Назавтра ее тело вымыло на пляж. Она сгинула в море, которое, вероятно, им никогда не удастся ни в какой части утишить. Груди ей съели шакалы. Тогда показалось, будто с тех самых пор, как много столетий назад он прибыл на транспорте «Habicht»[152]
, что-то наконец доведено до разрешенья, в коем общего с предпочтением сержанта-педераста, как с женщинами или той прививкой от бубонной чумы, были только очевидность и непосредственность. Если это и притча (в чем он сомневался), то, вероятно, призвана она проиллюстрировать развитие аппетита либо эволюцию потворства себе, и то и другое – в направлении, рассматривать кое было ему неприятно. Если к нему когда и вернется время, похожее на Великое Восстание, опасался он, случится это отнюдь не с той личной, случайной совокупностью плутовских деяний, какие суждено было ему припоминать и праздновать в последующие годы, в лучшем случае – яростных и ностальгичных; скорее все же с той логикой, что выхолаживала уютную извращенность сердца, подменяла характер способностью, намеренную интригу – политическим прозрением (столь несравненно африканским); для Сары же, шамбока, плясок смерти между Вармбадом и Китмансхупом, упругих ляжек его Огненной Лилии, черного трупа, насаженного на терновое дерево в реке, разбухшей от нежданного дождя, ибо таковы драгоценнейшие холсты в галерее его души, оно неизбежно заменит тусклое, абстрагированное и для него довольно бессмысленное цепляние, к которому он уже повернулся спиной, но оно все равно останется фоном для его ретирады, покуда не достигнет он Другой Стены, конструкторским расчетом того мира, который, с онемелой лукавинкой понимал он, ничто уже не удержит от превращения в реальность, мира, чьему полному отчаянию он, с высоты восемнадцати прошедших лет, даже не мог подобрать соответствующего иносказанья, но первые неуклюжие наброски к этому расчету, полагал он, должно быть, делались год спустя после смерти Якоба Маренго[153], на этом ужасном побережье, где пляж междуIV
– Курт, почему ты меня больше не целуешь?
– Сколько я спал, – хотелось знать ему.

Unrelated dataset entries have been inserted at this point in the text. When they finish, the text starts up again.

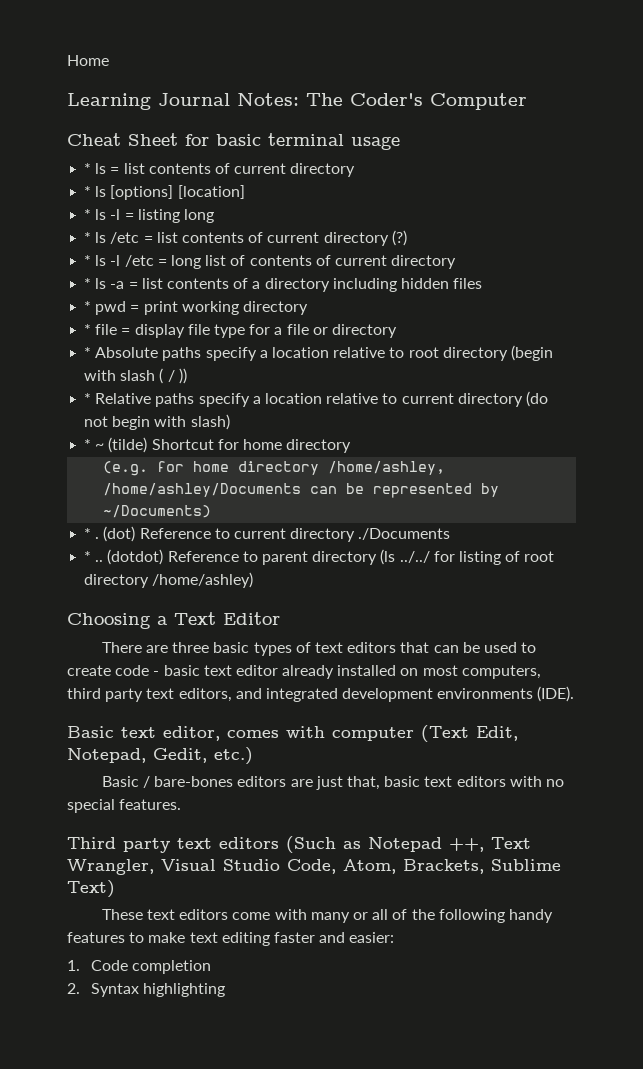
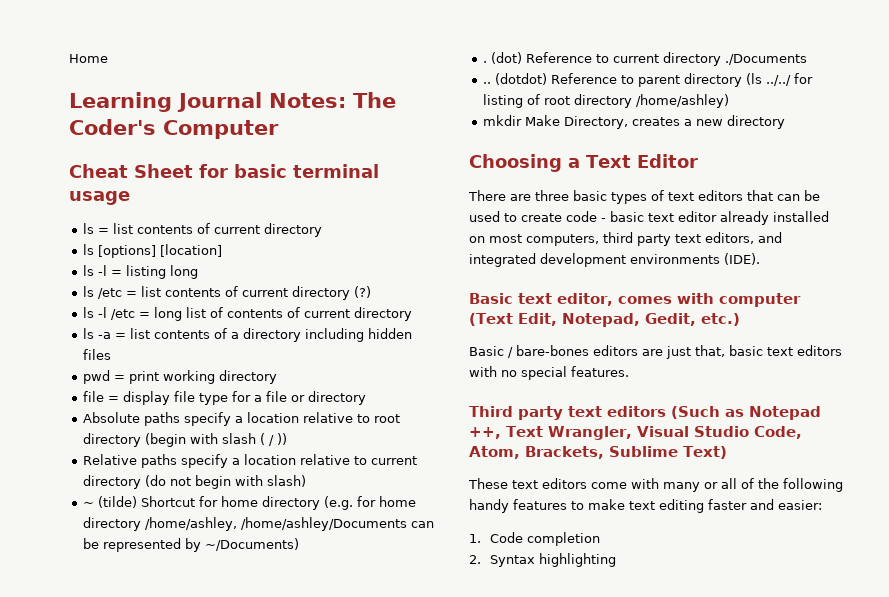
- * ls = list contents of current directory
+ ls = list contents of current directory
- * ls [options] [location]
+ ls [options] [location]
- * ls -l = listing long
+ ls -l = listing long
- * ls /etc = list contents of current directory (?)
+ ls /etc = list contents of current directory (?)
- * ls -l /etc = long list of contents of current directory
+ ls -l /etc = long list of contents of current directory
- * ls -a = list contents of a directory including hidden files
+ ls -a = list contents of a directory including hidden files
- * pwd = print working directory
+ pwd = print working directory
- * file = display file type for a file or directory
+ file = display file type for a file or directory
- * Absolute paths specify a location relative to root directory (begin with slash ( / ))
+ Absolute paths specify a location relative to root directory (begin with slash ( / ))
- * Relative paths specify a location relative to current directory (do not begin with slash)
+ Relative paths specify a location relative to current directory (do not begin with slash)
- * ~ (tilde) Shortcut for home directory
- (e.g. for home directory /home/ashley, /home/ashley/Documents can be represented by ~/Documents)
+ ~ (tilde) Shortcut for home directory (e.g. for home directory /home/ashley, /home/ashley/Documents can be represented by ~/Documents)
- * .
+ .
- * ..
+ ..
+ mkdir Make Directory, creates a new directory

Окно в какой-то момент затянули тяжелыми синими портьерами.
– Теперь ночь.
Он осознал в комнате отсутствие: со временем локализовал его как отсутствие фонового шума от динамика и тут же слез с кровати и заковылял к своим приемникам, лишь тогда сообразив, что оправился достаточно и вообще способен ходить. Во рту на вкус было мерзко, но суставы уже не болели, десны больше не чувствовались ни стертыми, ни губчатыми. Пурпурные пятна на ногах пропали.
Хедвиг хихикнула.
– Ты от них на гиену похож был.
Зеркалу нечего воодушевляющего было ему показать. Он похлопал себе глазами, и ресницы на левом тут же склеились.
– Не щурься, дорогой. – Большим пальцем левой ноги она целила в потолок, поправляя на ней чулок. Монтауген криво покосился на нее и принялся искать неполадки в оборудовании. За спиной у него кто-то вошел в комнату, и Хедвиг застонала. В тяжком воздухе больничной палаты звякнули цепи, что-то просвистело и с тяжким хлопком ударилось в то, что могло оказаться телом. Затрещал атлас, зашипел шелк, французские каблучки выбили дробь по паркету. Цинга что – из подгляды сделала его подслухой, или же все глубже и тут тоже проявляется общая смена точки зрения? Неприятность приключилась от перегоревшей лампы в усилителе мощности. Он ее заменил на запасную, а когда повернулся, Хедвиг уже пропала.